=== Begin Enclosure ===

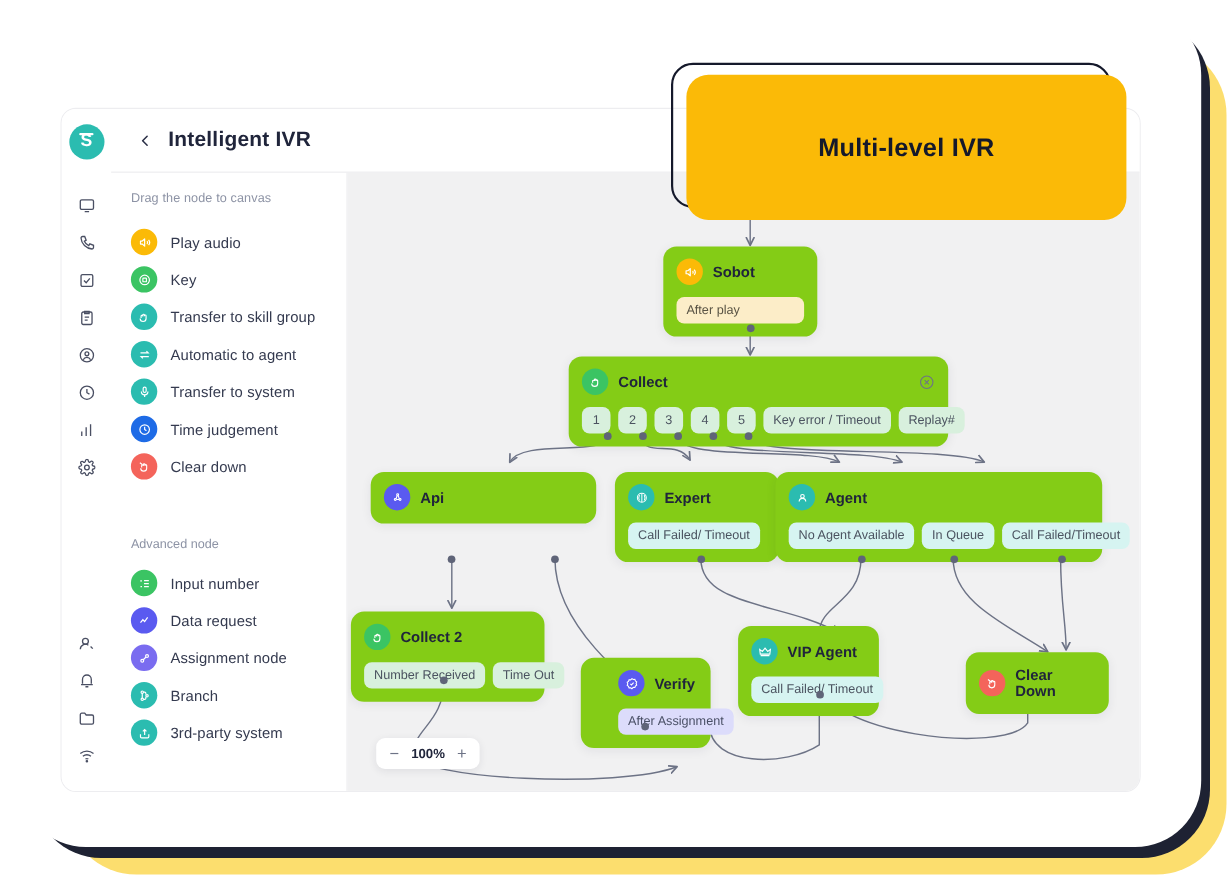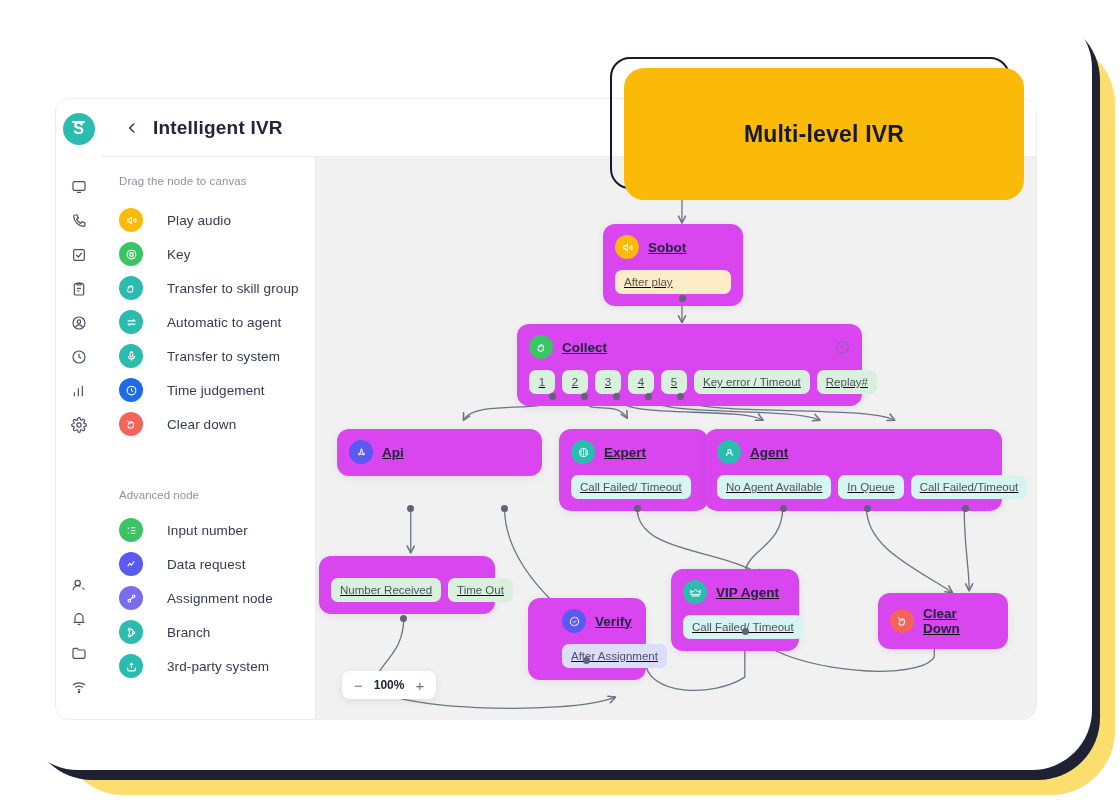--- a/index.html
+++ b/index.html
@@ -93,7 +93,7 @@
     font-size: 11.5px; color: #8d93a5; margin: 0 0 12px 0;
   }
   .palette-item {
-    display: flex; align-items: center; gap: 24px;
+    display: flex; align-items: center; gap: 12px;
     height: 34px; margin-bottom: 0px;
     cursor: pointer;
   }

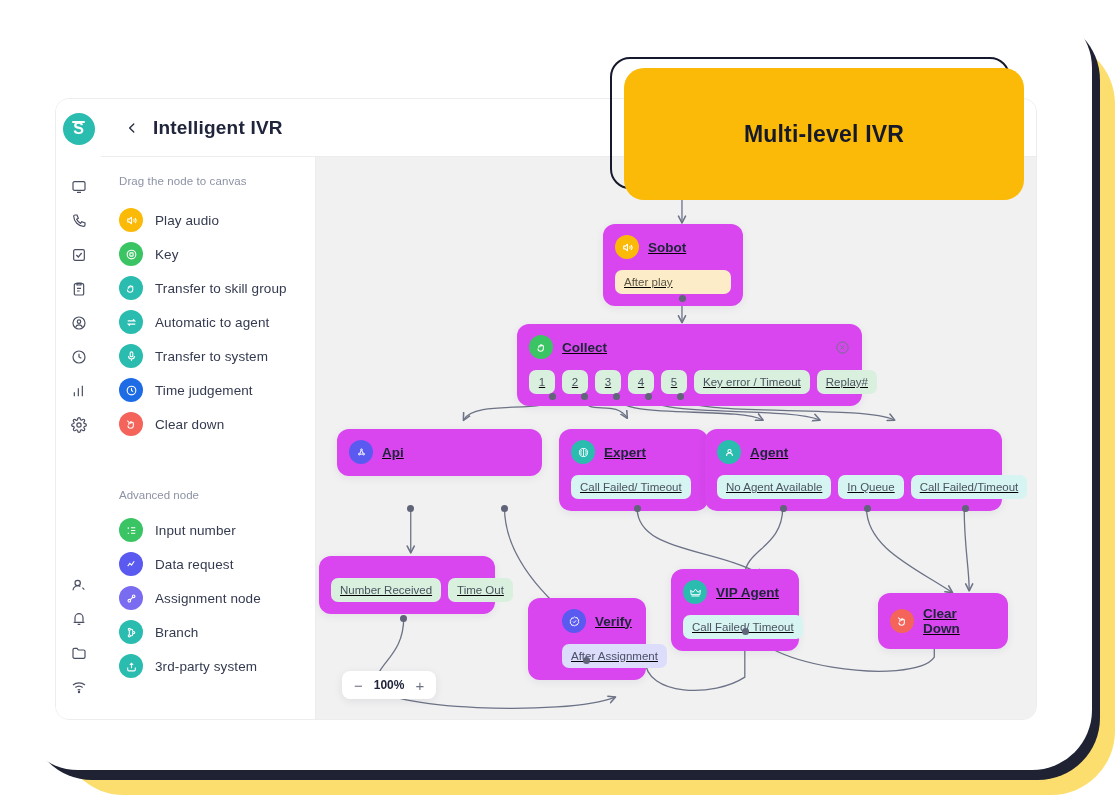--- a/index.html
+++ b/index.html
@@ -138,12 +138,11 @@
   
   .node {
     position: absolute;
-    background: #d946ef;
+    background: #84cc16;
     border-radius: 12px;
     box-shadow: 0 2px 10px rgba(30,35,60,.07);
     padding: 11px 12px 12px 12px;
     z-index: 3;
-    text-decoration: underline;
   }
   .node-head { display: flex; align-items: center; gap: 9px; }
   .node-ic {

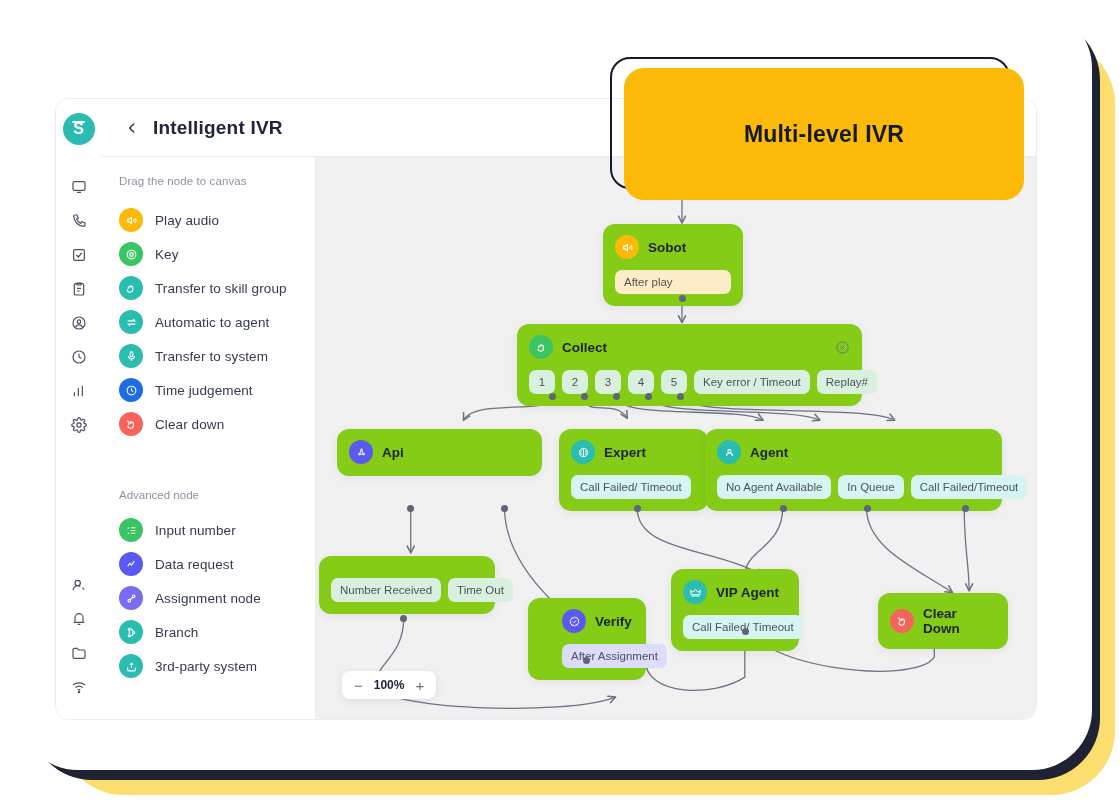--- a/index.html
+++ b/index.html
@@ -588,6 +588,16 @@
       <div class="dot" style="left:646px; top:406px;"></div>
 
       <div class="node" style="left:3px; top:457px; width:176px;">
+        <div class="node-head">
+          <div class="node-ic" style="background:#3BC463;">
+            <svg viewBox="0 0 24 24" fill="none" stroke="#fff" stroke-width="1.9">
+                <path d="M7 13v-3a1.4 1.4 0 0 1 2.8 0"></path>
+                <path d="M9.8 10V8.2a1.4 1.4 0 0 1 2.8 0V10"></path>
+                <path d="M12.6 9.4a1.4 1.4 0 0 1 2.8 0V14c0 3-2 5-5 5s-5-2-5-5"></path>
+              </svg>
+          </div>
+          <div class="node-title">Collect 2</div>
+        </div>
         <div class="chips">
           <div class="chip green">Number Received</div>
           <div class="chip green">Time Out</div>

=== End Enclosure ===

● **Exercise goal**: The word "center" may occur in lines of the records. Report how many such lines there are, giving only the number.

● **Solution for this exercise**: 3